Наконец оторвавшись от Люциуса, она быстро выскользнула из комнаты, и Малфой вдруг ощутил непонятную тоску, будто уже начал скучать по ней, хотя и прошло всего пару мгновений. Он поймал себя на желании снова ощутить эту женщину рядом, снова почувствовать ее запах, а еще лучше — ощутить в конце концов ее вкус на своих губах.
Гермиона вернулась достаточно скоро. Сбросив у порога шелковый халатик, она осталась совершенно обнаженной, и глаза Люциуса сразу же жадно заскользили по миниатюрной и точеной фигурке.
Загадочно улыбнувшись этому его взгляду, Гермиона медленно коснулась груди и нежно погладила собственные соски. Словно завороженный этим зрелищем, наблюдал Малфой за движениями ее пальцев, отчаянно желая вкусить потемневшие и набухшие от прикосновения ягодки, а когда она скользнула рукой ниже и коснулась клитора, с его губ слетел жадный и разочарованный стон.
«Что творит, а? Мерлин! Что же вытворяет эта маленькая негодяйка? Это я должен быть там! Мой рот должен быть там!»
Будто почувствовав это нетерпение, Гермиона приблизилась и, коснувшись ладошкой его затылка, наклонилась и дотронулась грудью до губ Малфоя.
Когда Люциус ощутил, как жесткий и напряженный сосок касается его губ, то первым же чувством стала радость: чистая и незамутненная ничем. Он впился в него ртом, смакуя, облизывая, прищелкивая его языком, при этом пытаясь мысленно запомнить невероятные по своей силе ощущения, что охватывали его, когда эта красавица-грязнокровка находилась рядом. И небесным звуком стал для него ее протяжный стон удовольствия.
— Еще… Сильнее… Пожалуйста, прошу тебя, сильнее… Прикуси его.
Ее мольба удивила Люциуса, почему-то совершено не хотелось причинять ей боль. Более того, одна лишь мысль о причинении ей боли казалась ему не слишком привлекательной.
— Ну же, Люциус… укуси меня. Прошу… — настойчиво пробормотала Гермиона.
«Что же, моя сладкая девочка… Раз ты так просишь, значит, придется исполнить твое желание».

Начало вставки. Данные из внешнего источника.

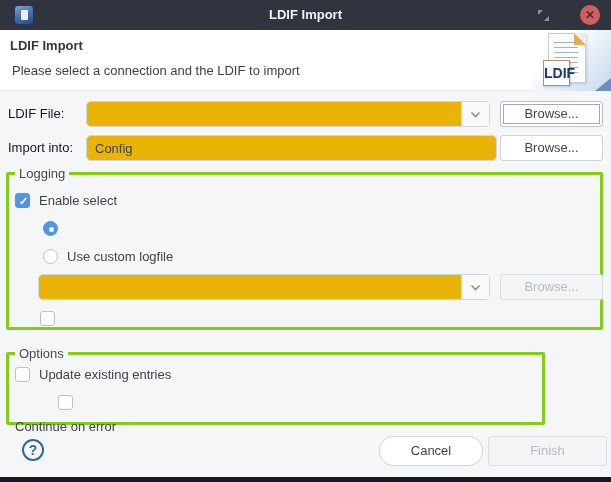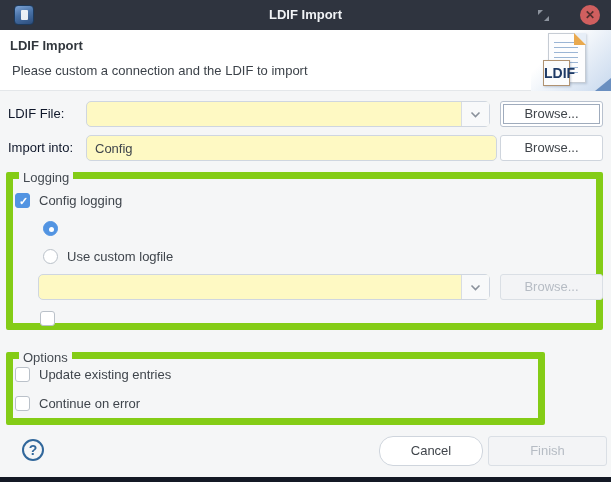--- a/index.html
+++ b/index.html
@@ -54,42 +54,42 @@
   .ldif-doc-fold { position:absolute; top:-1px; right:-1px; width:0; height:0;
     border-bottom:12px solid #e9a94f; border-right:12px solid transparent; }
   .ldif-doc-lines { position:absolute; left:5px; top:8px; width:24px; height:34px;
     background:repeating-linear-gradient(#89a8cd 0 1px, transparent 1px 5px); opacity:.85; }
   .ldif-badge { position:absolute; left:12px; top:30px; width:27px; height:26px;
     background:#fbfcfd; border:1px solid #b09271; box-shadow:1px 1px 2px rgba(80,100,130,.3);
     text-align:center; line-height:24px; font-weight:bold; color:#1e3a66; font-size:14px; }
   
   .field-label { position:absolute; height:26px; line-height:26px; color:#0f172a;text-align:right; }
   .text-field, .combo {
-    position:absolute; height:26px; background:#fef9c3;
+    position:absolute; height:26px; background:#eab308;
     border:1px solid #cfd6e0; border-radius:5px;
   }
   .text-field input {
     width:100%; height:100%; border:0; outline:0; background:transparent;
     font-family:inherit; font-size:13px; color:#3f454c; padding:0 8px;
   }
   .combo .combo-arrow {
     position:absolute; right:0; top:0; width:28px; height:24px;
     border-left:1px solid #d7dce3; background:#f8f9fa;
     display:flex; align-items:center; justify-content:center; border-radius:0 2px 2px 0;
   }
   .btn {
     position:absolute; height:26px; background:#ffffff; border:1px solid #cfd5dd;
     border-radius:3px; font-family:inherit; font-size:13px; color:#3f444a;
     text-align:center; line-height:24px;
   }
   .btn.focused { outline:1px solid #9fabbc; outline-offset:-4px; border-color:#b8c1ce; }
   .btn.disabled { color:#b6bcc4; background:#f3f4f6; border-color:#dadfe5; }
   .btn.big { height:30px; line-height:28px; }
   
-  .groupbox { position:absolute; border:7px solid #84cc16; border-radius:2px; }
+  .groupbox { position:absolute; border:3px solid #84cc16; border-radius:2px; }
   .groupbox-title { position:absolute; left:6px; top:-9px; padding:0 4px;
     background:#f5f6f7; color:#454b52; }
   
   .check-row { position:absolute; display:flex; align-items:center; gap:9px; height:16px; }
   .checkbox { width:15px; height:15px; border-radius:3px; background:#ffffff;
     border:1px solid #bac1c9; flex:0 0 auto; position:relative; }
   .checkbox.checked { background:#5294e2; border-color:#5294e2; }
   .checkbox.checked::after { content:"✓"; position:absolute; left:0; top:0; width:15px; height:15px;
     color:#ffffff; font-size:11px; font-weight:bold; line-height:15px; text-align:center; }
   .radio { width:15px; height:15px; border-radius:50%; background:#ffffff;
@@ -116,21 +116,21 @@
     <div class="titlebar-title">LDIF Import</div>
     <div class="restore-icon">
         <span class="tl"></span>
         <span class="br"></span>
       </div>
     <div class="close-button">✕</div>
   </div>
 
   <div class="header">
     <div class="header-title">LDIF Import</div>
-    <div class="header-subtitle">Please custom a connection and the LDIF to import</div>
+    <div class="header-subtitle">Please select a connection and the LDIF to import</div>
     <div class="banner-art">
       <div class="ldif-doc">
         <div class="ldif-doc-lines"></div>
         <div class="ldif-doc-fold-outer"></div>
         <div class="ldif-doc-fold"></div>
       </div>
       <div class="ldif-badge">LDIF</div>
       <div class="banner-corner"></div>
     </div>
   </div>
@@ -150,21 +150,21 @@
   <div class="text-field" style="left:86px; top:135px; width:411px;">
     <input type="text" value="Config" style="">
   </div>
   <div class="btn" style="left:500px; top:135px; width:103px;">Browse...</div>
 
   <div class="groupbox" style="left:6px; top:172px; width:597px; height:158px;">
     <div class="groupbox-title">Logging</div>
   </div>
   <div class="check-row" style="left:15px; top:192px;">
     <div class="checkbox checked"></div>
-    <div class="row-label">Config logging</div>
+    <div class="row-label">Enable select</div>
   </div>
   <div class="check-row" style="left:43px; top:220px;">
     <div class="radio checked"></div>
   </div>
   <div class="check-row" style="left:43px; top:248px;">
     <div class="radio"></div>
     <div class="row-label">Use custom logfile</div>
   </div>
   <div class="combo" style="left:38px; top:274px; width:452px;">
     <input type="text" style="width: 420px; height: 100%; border: 0px; outline: 0px; background: transparent; font-family: inherit; font-size: 13px; color: rgb(63, 69, 76); padding: 0px 8px;" value="">
@@ -179,21 +179,21 @@
     <div class="checkbox"></div>
   </div>
 
   <div class="groupbox" style="left:6px; top:352px; width:539px; height:73px;">
     <div class="groupbox-title">Options</div>
   </div>
   <div class="check-row" style="left:15px; top:366px;">
     <div class="checkbox"></div>
     <div class="row-label">Update existing entries</div>
   </div>
-  <div class="check-row" style="left:15px; top:395px;">
+  <div class="check-row" style="left:15px; top:395px;flex-direction:column;">
     <div class="checkbox"></div>
     <div class="row-label">Continue on error</div>
   </div>
 
   <div class="help-icon">?</div>
   <div class="btn big" style="left:379px; top:436px; width:104px;border-radius:14px;">Cancel</div>
   <div class="btn big disabled" style="left:488px; top:436px; width:119px;">Finish</div>
 
   <div class="bottom-strip"></div>
 </div>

Поначалу нежно и осторожно он сжал сосок зубами, постепенно прихватывая его сильнее и сильнее. И уже скоро услышал, как она с радостью выдохнула:
— Да, да… еще сильнее!
Малфой сжал зубы чуть крепче, за что оказался вознагражден стоном блаженной агонии, сорвавшимся с ее губ.
А потом она отстранилась, но лишь затем, чтобы предложить ему вторую грудь, которую он начал ласкать с прежним наслаждением, заставляя Гермиону биться и выгибаться у него на коленях, что-то бессвязно бормоча в тишину комнаты. Даже не дотрагиваясь до клитора, она чувствовала, как снова стала влажной и горячей от охватившего возбуждения, нарастающего с каждой секундой. С каждым прикосновением его рта.